I don't think anyone is arguing that slavery was banned purely for economic reasons. Decisions get made collectively by a society through an interplay of economic and moral reasons. The higher the economic cost of abolition, the more of a moral movement you need to overcome that. The difference between the north and the south was that the economic loss to the powerful of abolition was much, much higher in the south than it was in the north. That meant there was a far more concerted effort to provide a moral justification for slavery than in the north, which was the reason why the north abolished a lot earlier than the south would have on its own.

You aren't arguing that. Indeed, I agree with this argument entirely and utterly, except for your first sentence.

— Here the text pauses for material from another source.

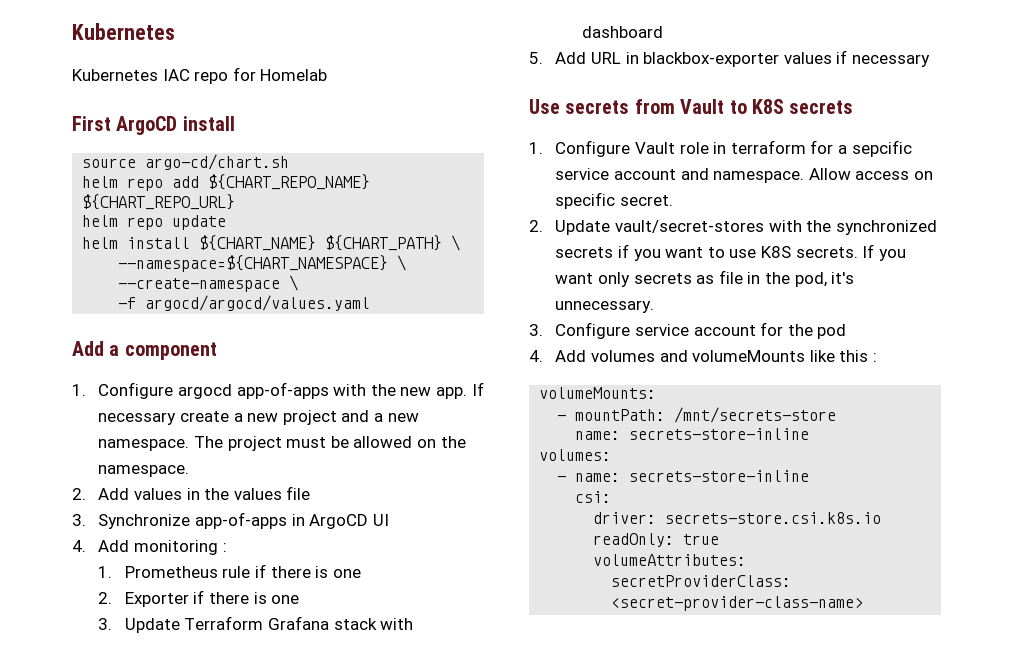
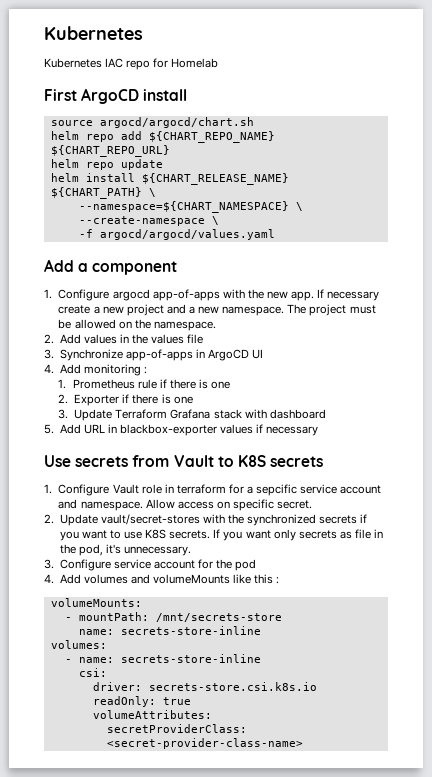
- source argo-cd/chart.sh
+ source argocd/argocd/chart.sh
- helm install ${CHART_NAME} ${CHART_PATH} \
+ helm install ${CHART_RELEASE_NAME} ${CHART_PATH} \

I have, however, heard it argued numerous times on this board—less often in the generally more rigorous Before 1900 and After 1900 sections but much more often elsewhere—that the abolition of slavery was inevitable even if the American South was independent as the CSA and even if the USA never existed in the first place and the region that in OTL became the American South was a variety of independent republics. Indeed, it's often taken as a premise in short alternate history scenarios, rarely even questioned, that slavery would of course be abolished because of economic reasons sometime in the late 19th or early 20th century even without a strong domestic movement against racial inequality powerful enough to abolish it in spite of its economic importance. I believe the cause of this idea is a visceral association of slavery with something of the past which, in the modern era, must transition automatically to a more modern form of racial discrimination such as segregation, disenfranchisement and other forms of less formalised prejudice. I reject this idea.

It is my contention that slavery was abolished due to the American North's victory over the American South and enforcement of abolition upon it against the will of most of its white inhabitants, and that, if not for that victory or a victory like it, there would probably not have been abolition because any moral disquiet would not have triumphed over its economic importance and people raised in a society where they have to justify something against the outrage of outsiders makes them more inclined to come up with arguments to defend it and then come to believe them, as is demonstrated in the difference in opinions on slavery between the South in the time of the American Revolution and the South in the time of the American Civil War.